ASSIGNED TASK ▸
Find "<p>identifications (usually too" in the data, then restate the line it sits in and every later line word for word, ending with the last line.

[Screenshot and code edit data]
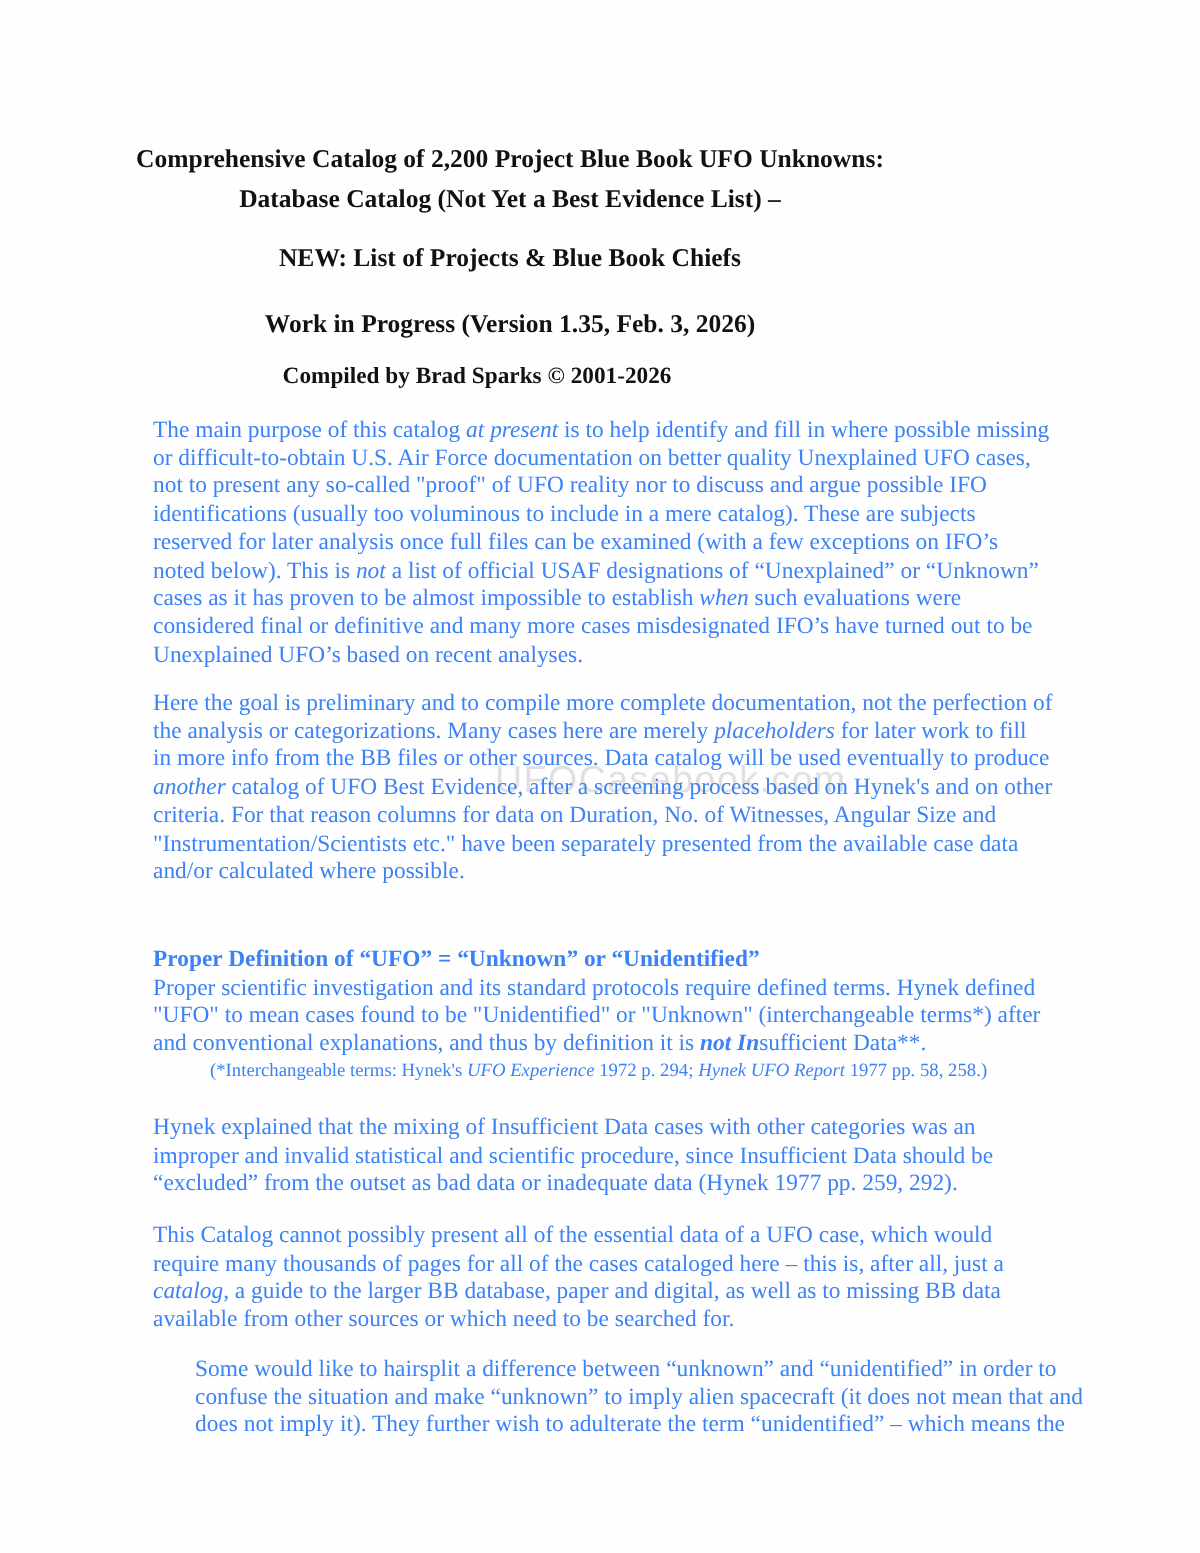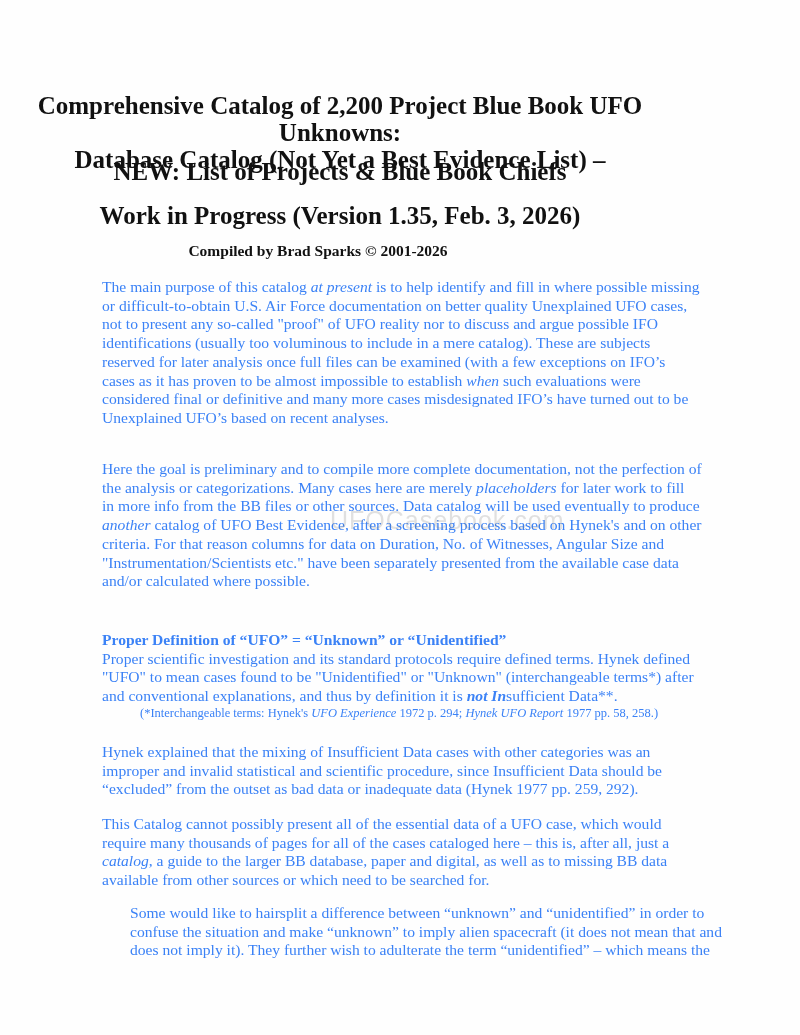--- a/index.html
+++ b/index.html
@@ -4,21 +4,21 @@
 <style>
   html, body { margin: 0; padding: 0; background: #ffffff; }
   body { width: 800px; height: 1035px; position: relative; overflow: hidden; }
   .page {
     position: absolute; left: 0; top: 0; width: 800px; height: 1035px;
     background: #fefefe; color: #111;
     font-family: "Liberation Serif", "DejaVu Serif", serif;
   }
   .title {
     position: absolute; left: 0; width: 680px; text-align: center;
-    font-weight: bold; font-size: 25px; line-height: 27px; color: #111;
+    font-weight: bold; font-size: 17px; line-height: 27px; color: #111;
   }
   .t1 { top: 92px; }
   .t2 { top: 158px; }
   .t3 { top: 202px; }
   .byline { position: absolute; left: 0; width: 636px; top: 242px; text-align: center; font-weight: bold; font-size: 15.5px; }
   .body {
     position: absolute; left: 102px; width: 610px;
     font-size: 15.6px; line-height: 18.7px; color: #3b82f6;
   }
   .body p { margin: 0; white-space: nowrap; }
@@ -46,20 +46,21 @@
   <div class="title t2">NEW:  List of Projects &amp; Blue Book Chiefs</div>
   <div class="title t3">Work in Progress (Version 1.35, Feb. 3, 2026)</div>
   <div class="byline">Compiled by Brad Sparks © 2001-2026</div>
 
   <div class="body p1">
       <p>The main purpose of this catalog <span style="font-style: italic;">at present</span> is to help identify and fill in where possible missing</p>
       <p>or difficult-to-obtain U.S. Air Force documentation on better quality Unexplained UFO cases,</p>
       <p>not to present any so-called "proof" of UFO reality nor to discuss and argue possible IFO</p>
       <p>identifications (usually too voluminous to include in a mere catalog).  These are subjects</p>
       <p>reserved for later analysis once full files can be examined (with a few exceptions on IFO’s</p>
+      <p>noted below).  This is <span style="font-style: italic;">not</span> a list of official USAF designations of “Unexplained” or “Unknown”</p>
       <p>cases as it has proven to be almost impossible to establish <span style="font-style: italic;">when</span> such evaluations were</p>
       <p>considered final or definitive and many more cases misdesignated IFO’s have turned out to be</p>
       <p>Unexplained UFO’s based on recent analyses.</p>
     </div>
   <div class="body p2">
       <p>Here the goal is preliminary and to compile more complete documentation, not the perfection of</p>
       <p>the analysis or categorizations.  Many cases here are merely <span style="font-style: italic;">placeholders</span> for later work to fill</p>
       <p>in more info from the BB files or other sources.  Data catalog will be used eventually to produce</p>
       <p><span style="font-style: italic;">another</span> catalog of UFO Best Evidence, after a screening process based on Hynek's and on other</p>
       <p>criteria.  For that reason columns for data on Duration, No. of Witnesses, Angular Size and</p>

COMPLETED EXERCISE ▸
       <p>identifications (usually too voluminous to include in a mere catalog).  These are subjects</p>
       <p>reserved for later analysis once full files can be examined (with a few exceptions on IFO’s</p>
+      <p>noted below).  This is <span style="font-style: italic;">not</span> a list of official USAF designations of “Unexplained” or “Unknown”</p>
       <p>cases as it has proven to be almost impossible to establish <span style="font-style: italic;">when</span> such evaluations were</p>
       <p>considered final or definitive and many more cases misdesignated IFO’s have turned out to be</p>
       <p>Unexplained UFO’s based on recent analyses.</p>
     </div>
   <div class="body p2">
       <p>Here the goal is preliminary and to compile more complete documentation, not the perfection of</p>
       <p>the analysis or categorizations.  Many cases here are merely <span style="font-style: italic;">placeholders</span> for later work to fill</p>
       <p>in more info from the BB files or other sources.  Data catalog will be used eventually to produce</p>
       <p><span style="font-style: italic;">another</span> catalog of UFO Best Evidence, after a screening process based on Hynek's and on other</p>
       <p>criteria.  For that reason columns for data on Duration, No. of Witnesses, Angular Size and</p>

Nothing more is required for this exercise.